Royals lose 3 - 2 in the late innings to division-leading Tigers, but not as a result of anything Cool Stuff did, as he limited the damage the Tigers did as best he could.

Lough Places
Lough Places
Ed Zurga

For the second day in a row, the Royals faced the favorites to win the AL Central on their home turf. For a second straight night, the Royals pitching staff managed to mostly stifle a generally potent Tigers offense--an offense that ended up plating a total of five runs in the first 18 innings of this intradivisional series.

Unfortunately, the Royals once again struggled to score runs themselves, and tonight their inability to plate runs cost them the game. The Royals scattered five hits across nine innings, but only bunched them together in one inning, the fifth, where the Royals kicked things off with a David Lough dong hanging followed by a Mike Moustakas single, Chris Getz sacrifice bunt (GRIT personified), and an Alcides Escobar RBI single that saw Escobar get thrown out by Andy Dirks trying to stretch his single into a double. Lough's ding-dong just cleared the wall in right field, travelling roughly 385 feet for his first Major League home run.

Leading up to the Lough home run, Max Scherzer had been no-hitting the Royals. Aside from a pair of walks handed out to Alex Gordon and Billy Butler in the first, the Royals had very little going on the basepaths for the first four innings.

For their part, the Tigers struggled, too. Victor Martinez scored the first run for the Tigers in the second, but Omar Infante ran into an out at home plate attempting to score from first on Don Kelly single down the left field foul line. Alex Gordon got to it with relative ease and hit his cut-off man at third, Moustakas, who turned and gunned down Infante with time to spare at home. After giving away an out at home, the Tigers had to wait until the fifth to score again.
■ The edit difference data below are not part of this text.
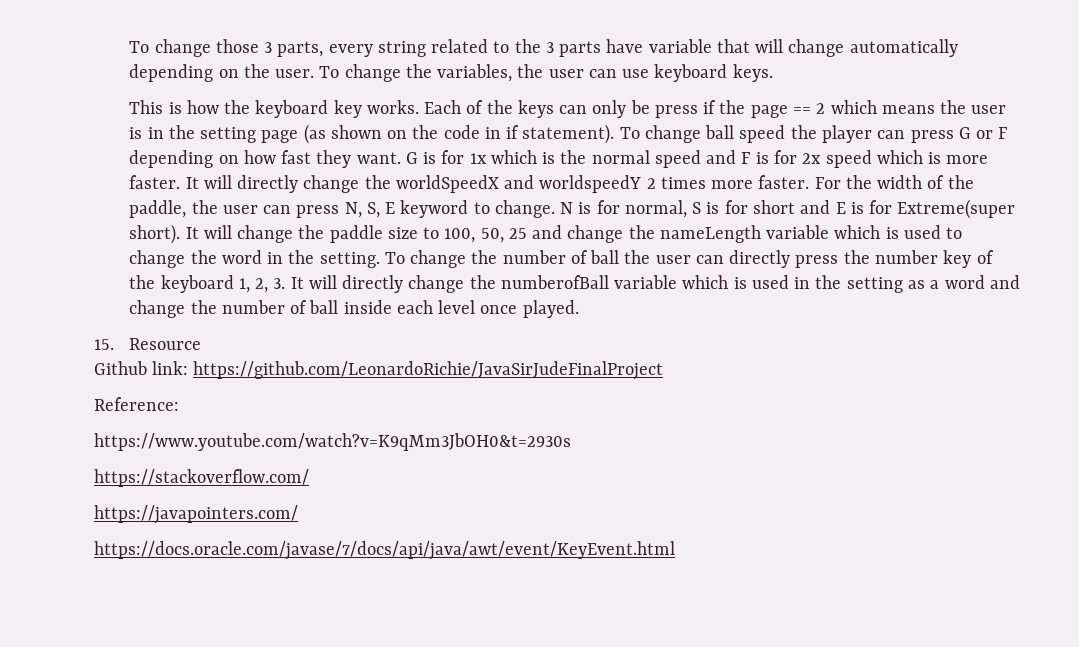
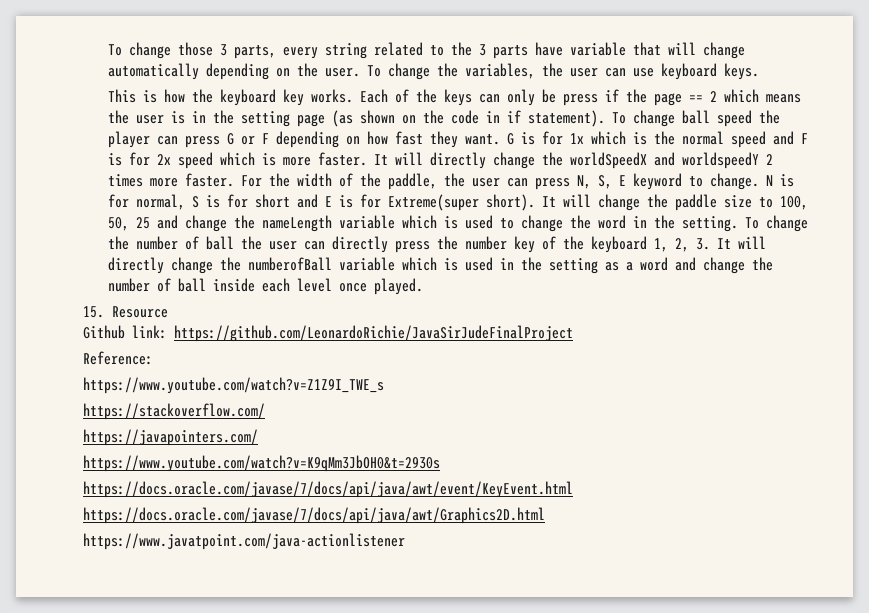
- https://www.youtube.com/watch?v=K9qMm3JbOH0&t=2930s
+ https://www.youtube.com/watch?v=Z1Z9I_TWE_s
+ https://www.youtube.com/watch?v=K9qMm3JbOH0&t=2930s
+ https://docs.oracle.com/javase/7/docs/api/java/awt/Graphics2D.html
+ https://www.javatpoint.com/java-actionlistener

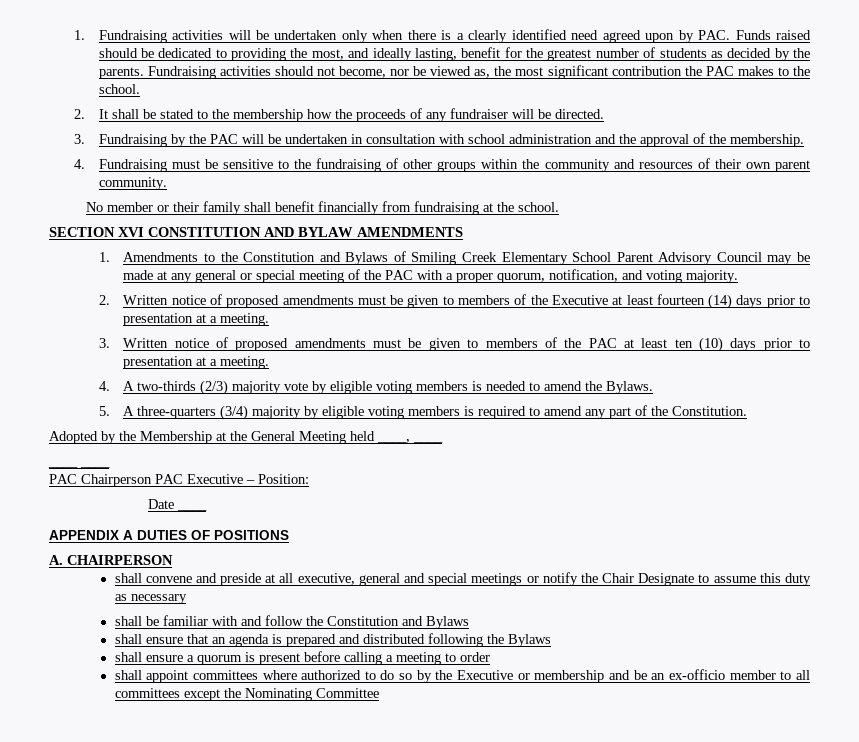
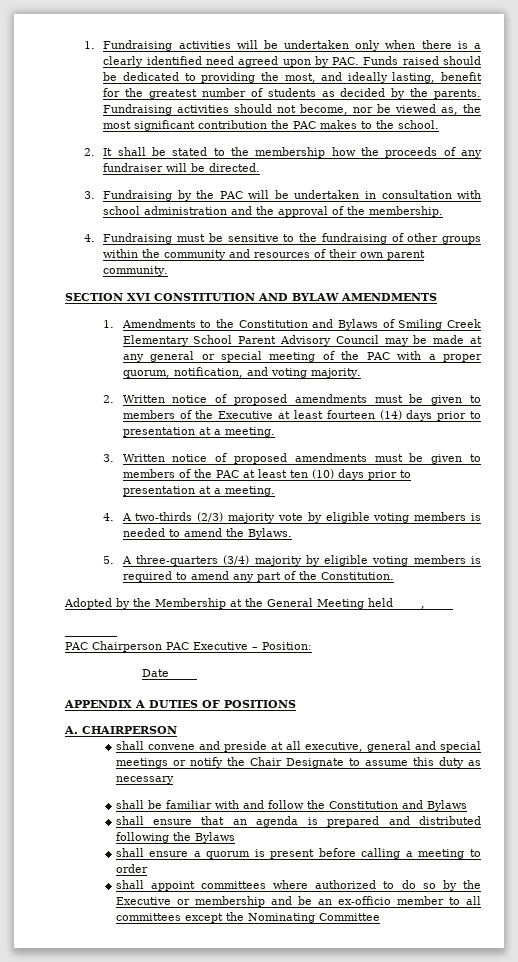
- No member or their family shall benefit financially from fundraising at the school.

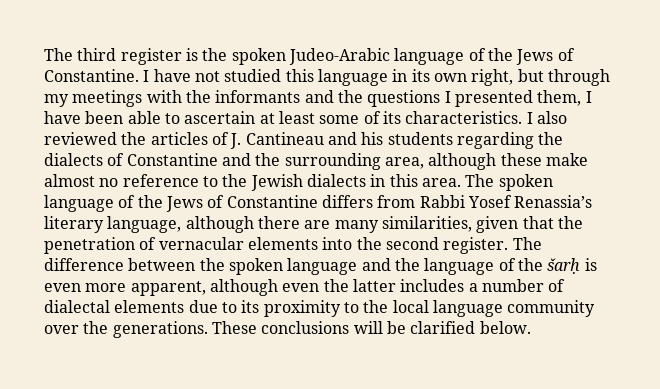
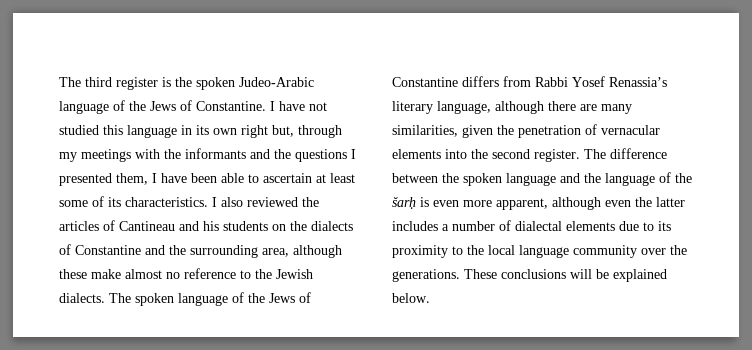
- I have not studied this language in its own right, but through my meetings with the informants and the questions I presented them, I have been able to ascertain at least some of its characteristics.
+ I have not studied this language in its own right but, through my meetings with the informants and the questions I presented them, I have been able to ascertain at least some of its characteristics.
- I also reviewed the articles of J. Cantineau and his students regarding the dialects of Constantine and the surrounding area, although these make almost no reference to the Jewish dialects in this area.
+ I also reviewed the articles of Cantineau and his students on the dialects of Constantine and the surrounding area, although these make almost no reference to the Jewish dialects.
- The spoken language of the Jews of Constantine differs from Rabbi Yosef Renassia’s literary language, although there are many similarities, given that the penetration of vernacular elements into the second register.
+ The spoken language of the Jews of Constantine differs from Rabbi Yosef Renassia’s literary language, although there are many similarities, given the penetration of vernacular elements into the second register.
- These conclusions will be clarified below.
+ These conclusions will be explained below.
This time Infante crossed home plate without getting out, accounting for the second and final run scored off Wade "Cool Stuff" Davis, who to his credit had a fairly strong outing, striking out five while walking just one and working around eight hits in 6.2 innings.

Both Scherzer and Davis left the game without the possibility of a win, with the game deadlocked 2 - 2. It would be hard to argue that Scherzer wasn't the hard-luck starter of the game, as he allowed just five base-runners in 7.0 innings of work while striking out six.

The outcome of the game came down to a free pass from Aaron Crow, when he hit Miguel Cabrera in the hand to start things off in the eighth. Cabrera went first-to-third on the Prince Fielder single that followed, and he crossed home plate on a Victor Martinez sacrifice fly. The Royals threatened with base-runners in the home-half of the eighth and ninth innings, but a two-out Alex Gordon single in the eighth and a lead-off single from Salvador Perez that begat an Elliot Johnson pinch-running stolen base to put him in scoring position both failed to score the game-tying run the Royals needed to give them a chance to extend the game and get to the dicey back end of the Tigers bullpen. For his part, Billy Butler worked a full count with Johnson in scoring position before fouling off a couple of would-be fourth balls, watching a called third strike that appeared to be at least a few inches inside, and losing his mind on home plate umpire Jordan Baker, eventually getting run but not before coming back onto the field and spewing more meat-fueled rage at the poor home plate ump, who had no recourse but to stand there and take it.